The original text of Gita is believed to be more than 5,200 years old but with the passage of time people and other mundane branches appear to have evolved and Gita appears stagnant and irrelevant. This book seeks to remove this misnomer.  Aksara Bhagavad Gita is an update/patch which makes modern-day knowledge and its periodic up-gradation compatible with the ancient and infallible Gita. 

Based on this infallibility and imperishable quality of the Gita, Haribakth apotheosizes Bhagavad Gita thereby elevating it from a book to a deity.

It primarily revolves around Gita or principles and lessons that can be derived from it and applied into life not necessarily what we think the scriptures say but to synchronize our independent outlook and analytical mind with what scripture says and implies. The author underscores that scriptures always say and imply the same thing, it is the human mind which misinterprets it differently.  

The book reminds us that God is One. God resides in everything. The authors have connected with the readers in a very interesting way sharing their thoughts and ideas showing how everything is a part of a supreme whole. The language used is very simple. The out of the box and unconventional thinking of the author has put its stamp across all the pages in his book. 

The book emphasizes Vasudhaiva Kutumbakam or the global family and though we may appear different in color, religion externally, we belong to the cosmic family, headed by the supreme. 

 The conversation in the book is not just a normal conversation but talks revolve around God and His teachings in the Gita.

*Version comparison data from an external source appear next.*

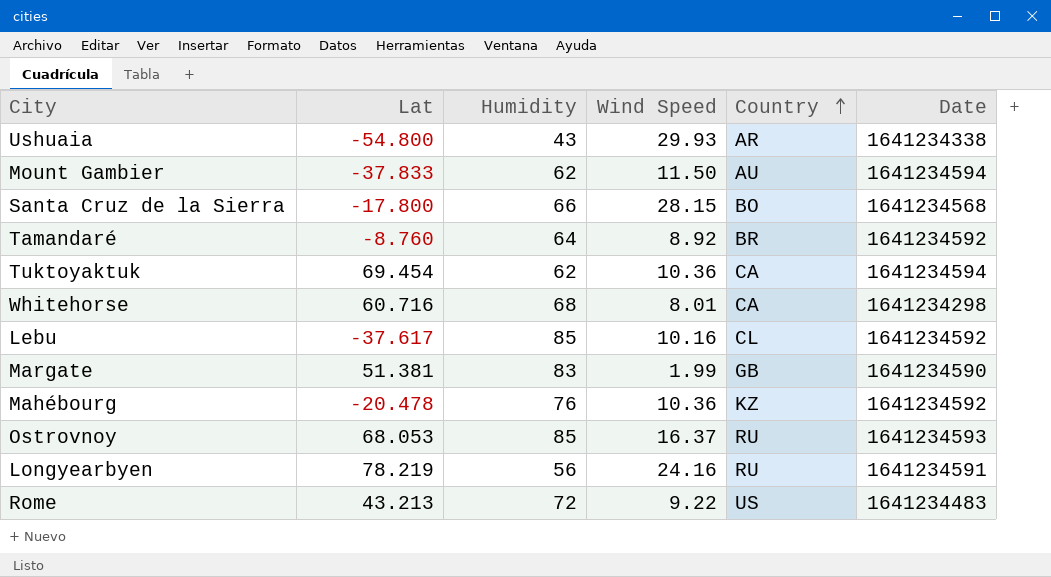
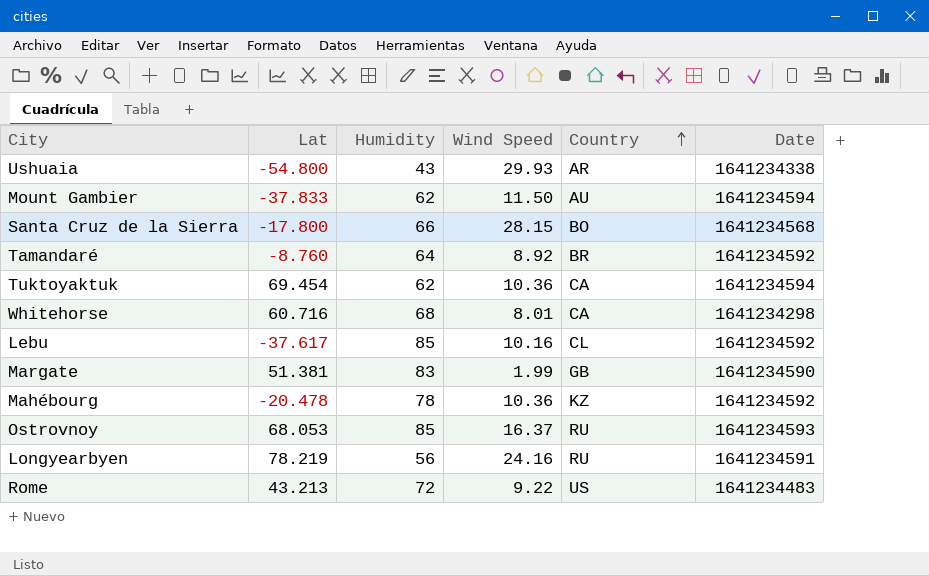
Mahébourg | Humidity: 76 -> 78

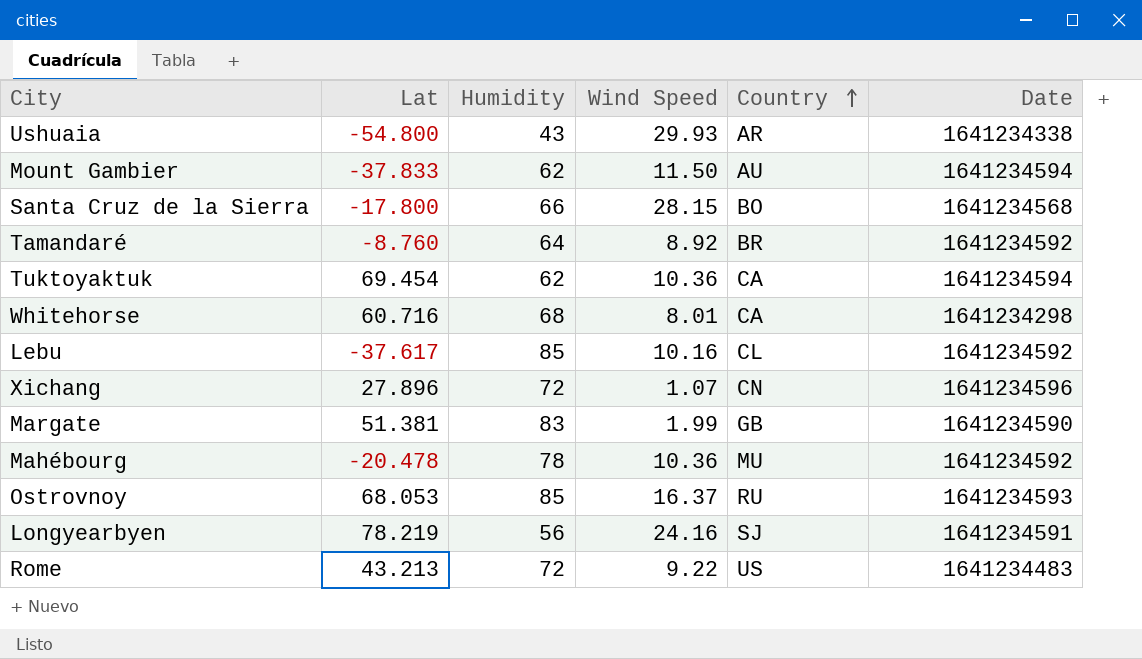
row Xichang: none -> 27.896 | 72 | 1.07 | CN | 1641234596
Mahébourg | Country: KZ -> MU
Longyearbyen | Country: RU -> SJ

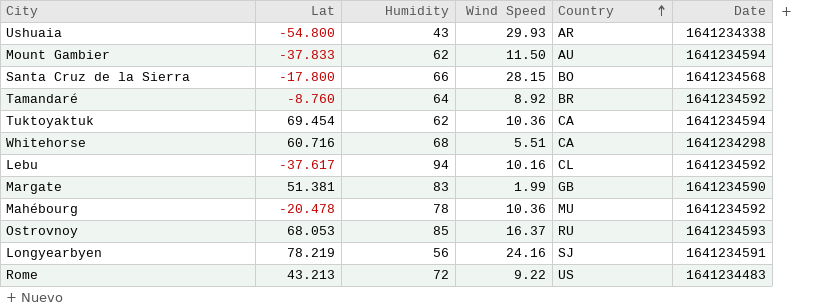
row Xichang: 27.896 | 72 | 1.07 | CN | 1641234596 -> none
Whitehorse | Wind Speed: 8.01 -> 5.51
Lebu | Humidity: 85 -> 94

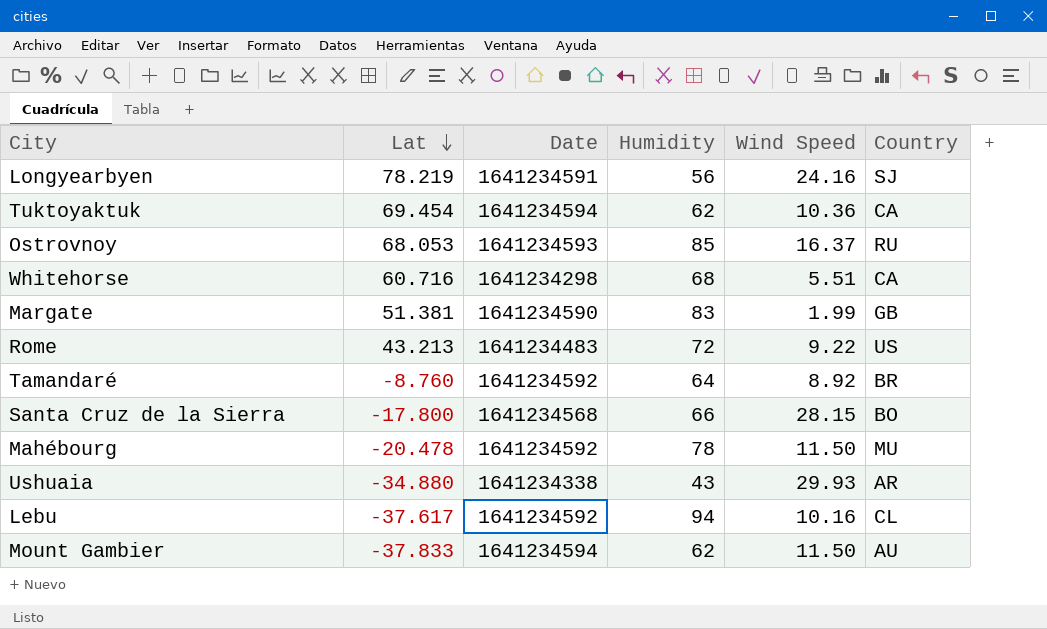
row order: Country ascending -> Lat descending
column Date | position: 6 -> 3
Mahébourg | Wind Speed: 10.36 -> 11.50
Ushuaia | Lat: -54.800 -> -34.880

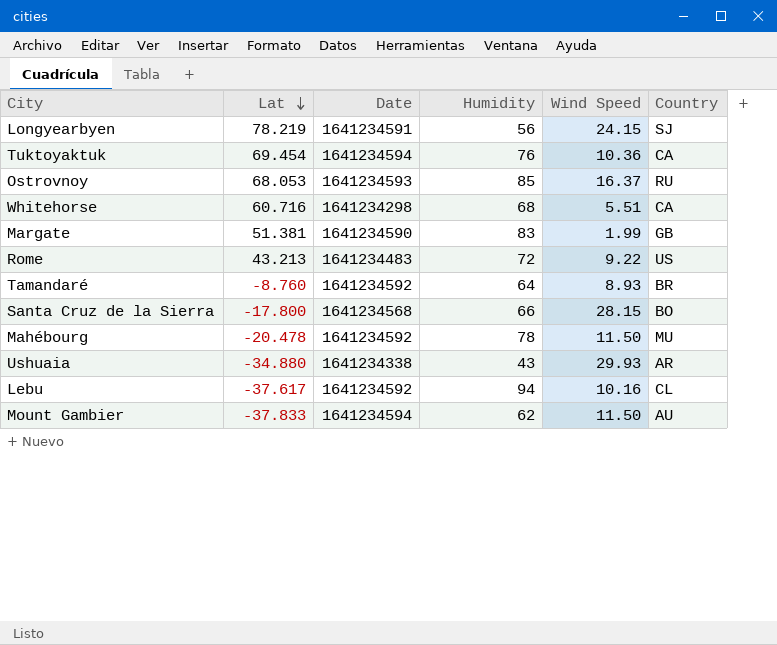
Longyearbyen | Wind Speed: 24.16 -> 24.15
Tuktoyaktuk | Humidity: 62 -> 76
Tamandaré | Wind Speed: 8.92 -> 8.93

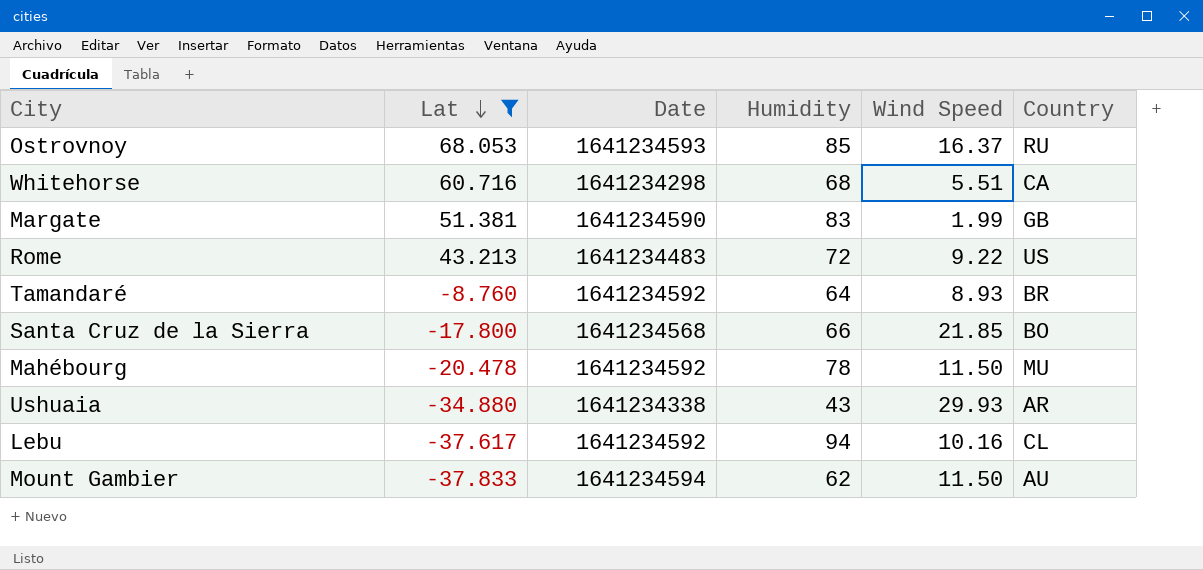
filter: none -> Lat <= 68.053
Santa Cruz de la Sierra | Wind Speed: 28.15 -> 21.85

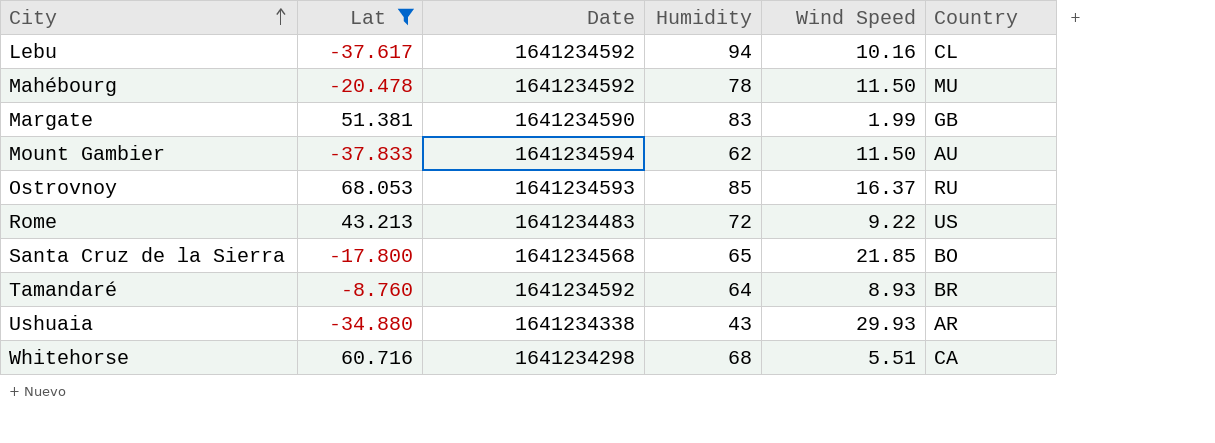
row order: Lat descending -> City ascending
Santa Cruz de la Sierra | Humidity: 66 -> 65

Omniscience, omnipotence, and omnipresence are the characteristics that only one entity, the Lord possesses. The six opulence; strength, fame, wealth, knowledge, beauty, and renunciation is possessed by God to an unlimited extent, with other entities having it to a minuscule extent. These characteristics of God form the very foundation for interpreting the Gita. Any understanding or interpretation of the Gita must necessarily conform to these characteristics opines the author and which forms the subject matter of the book. 

This book is not restricted to believers from any religion or community for all of humanity, whatever the belief they profess including atheists, agnostics, and theists of any denomination. A discerning reader cannot help but observe the amount of effort and research that has gone into writing this book. 

This book would be of special interest to students of inter-religious studies, theologians, hermeneuticians, Gita lovers with a flair for independent thinking. This book is not meant for the people with the mindset of “follow the flock” 

The book compels academicians to rewrite rules of hermeneutics by shifting focus from the traditional western model based on the Bible to the Eastern & Indian model based on the Bhagavad Gita.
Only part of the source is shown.